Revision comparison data
┏━━

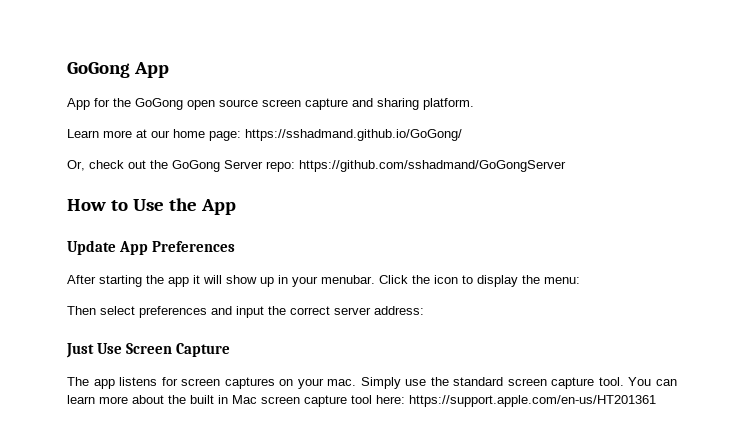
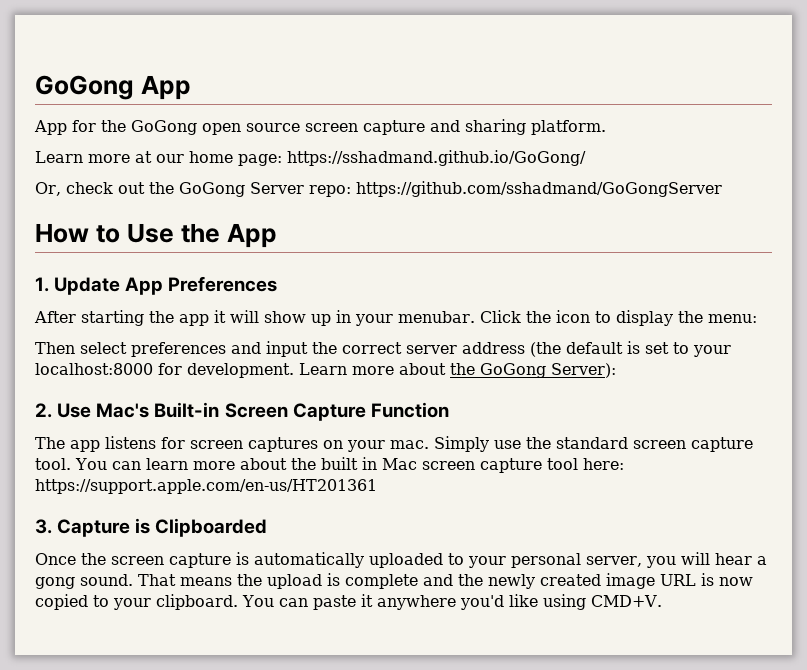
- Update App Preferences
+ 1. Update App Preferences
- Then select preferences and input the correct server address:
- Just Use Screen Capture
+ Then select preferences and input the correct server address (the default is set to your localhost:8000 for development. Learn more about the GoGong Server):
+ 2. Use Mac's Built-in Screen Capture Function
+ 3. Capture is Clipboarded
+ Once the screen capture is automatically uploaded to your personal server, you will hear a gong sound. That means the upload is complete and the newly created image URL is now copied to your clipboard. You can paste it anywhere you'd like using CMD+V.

┗━━
┏━━

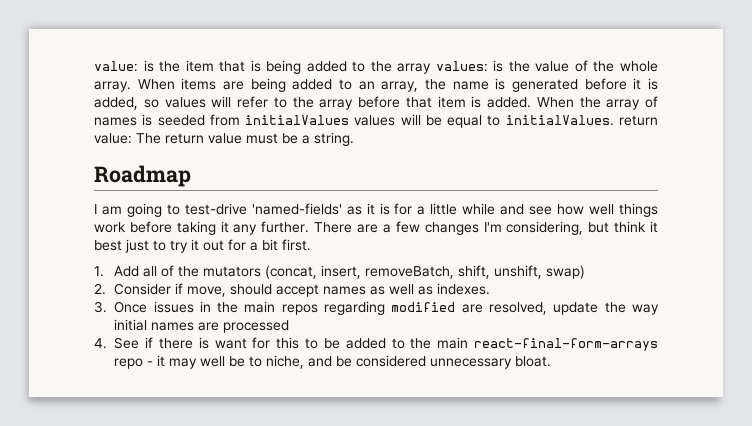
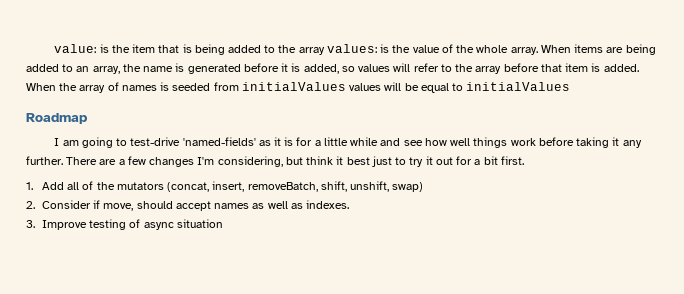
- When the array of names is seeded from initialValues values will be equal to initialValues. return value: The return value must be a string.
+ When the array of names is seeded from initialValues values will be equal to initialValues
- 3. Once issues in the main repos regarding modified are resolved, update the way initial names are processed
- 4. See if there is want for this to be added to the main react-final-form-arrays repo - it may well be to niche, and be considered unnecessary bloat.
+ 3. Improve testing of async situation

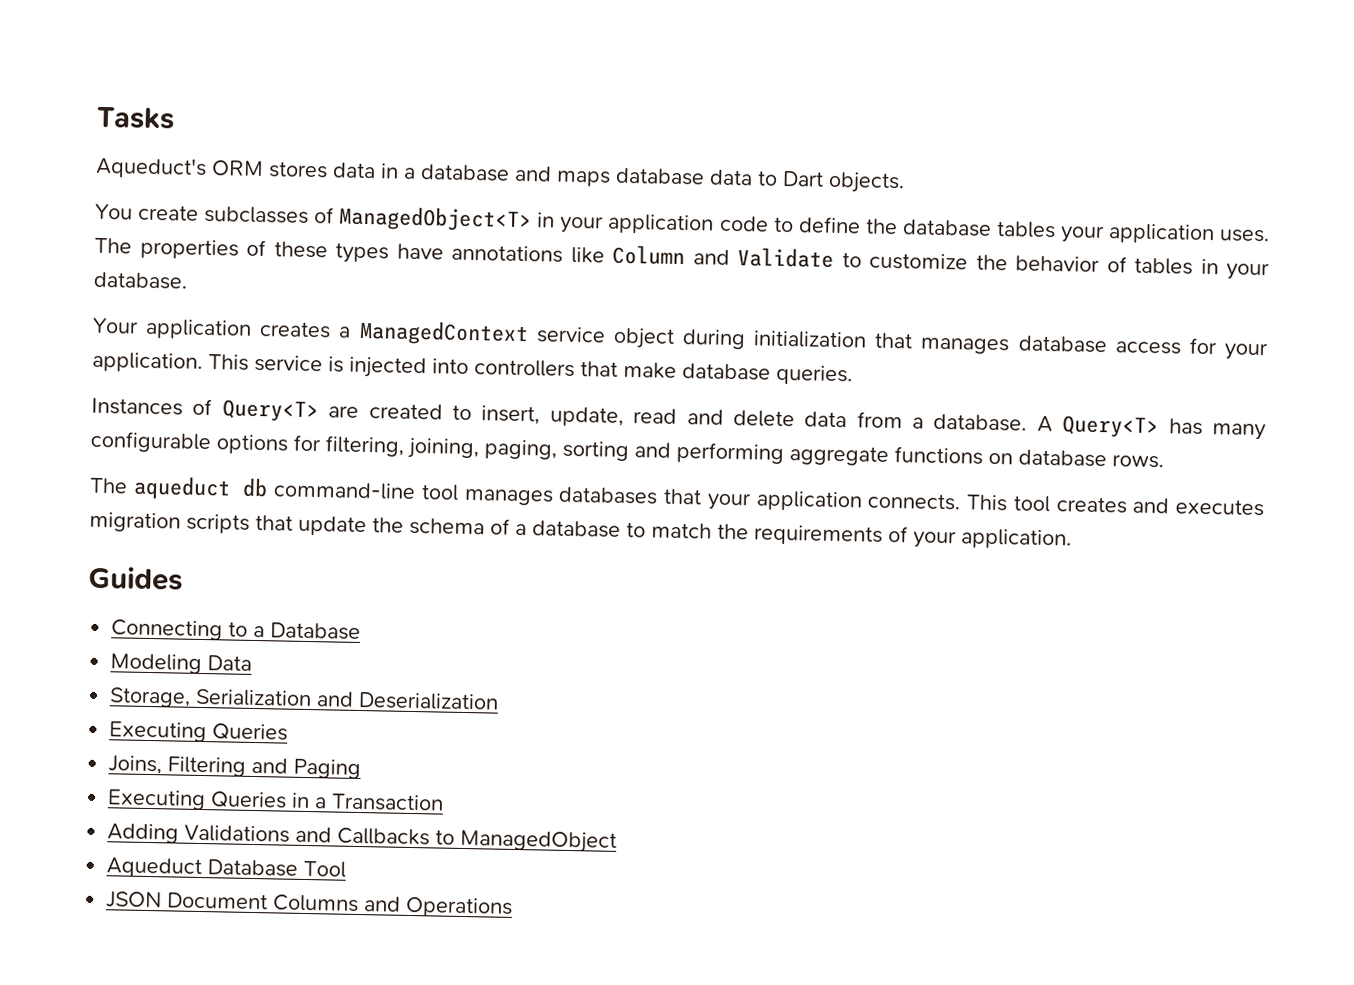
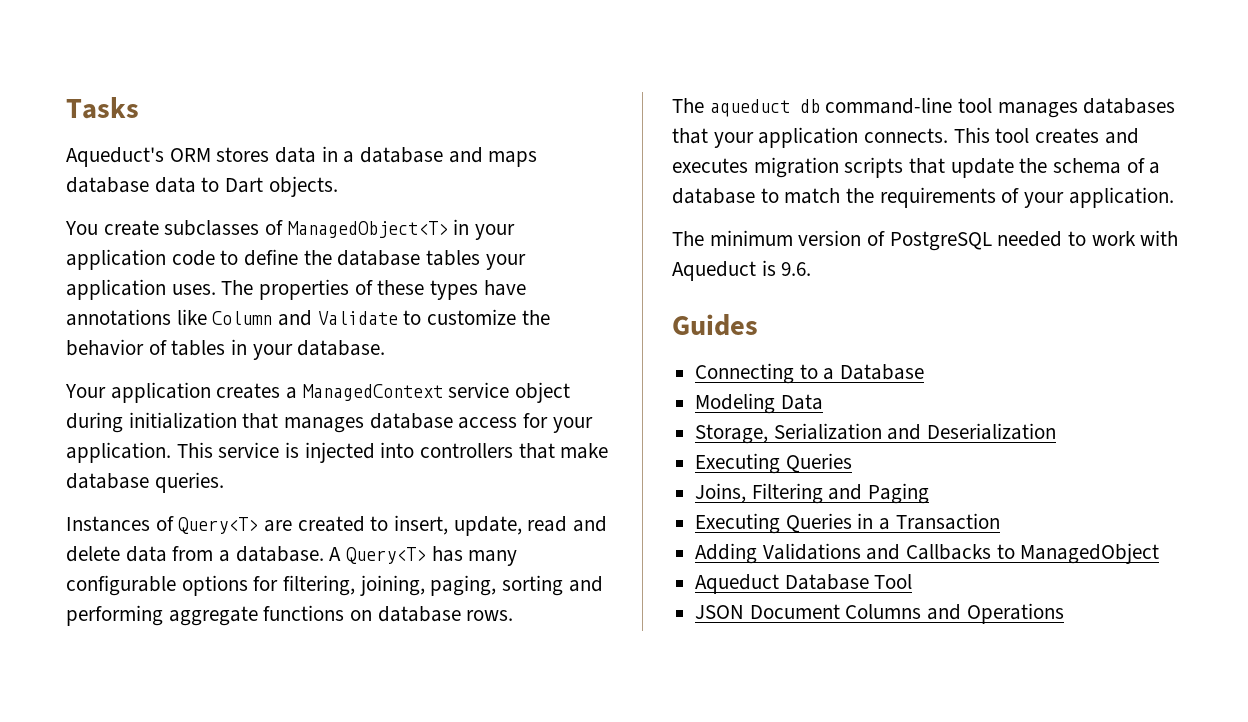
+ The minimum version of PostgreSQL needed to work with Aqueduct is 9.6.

┗━━

What you are asked to do: The line above containing "Capture is Clipboarded", the line containing "like using CMD+V.", and every line between them are to be transcribed exactly; no other line is wanted.

Task solution:
+ 3. Capture is Clipboarded
+ Once the screen capture is automatically uploaded to your personal server, you will hear a gong sound. That means the upload is complete and the newly created image URL is now copied to your clipboard. You can paste it anywhere you'd like using CMD+V.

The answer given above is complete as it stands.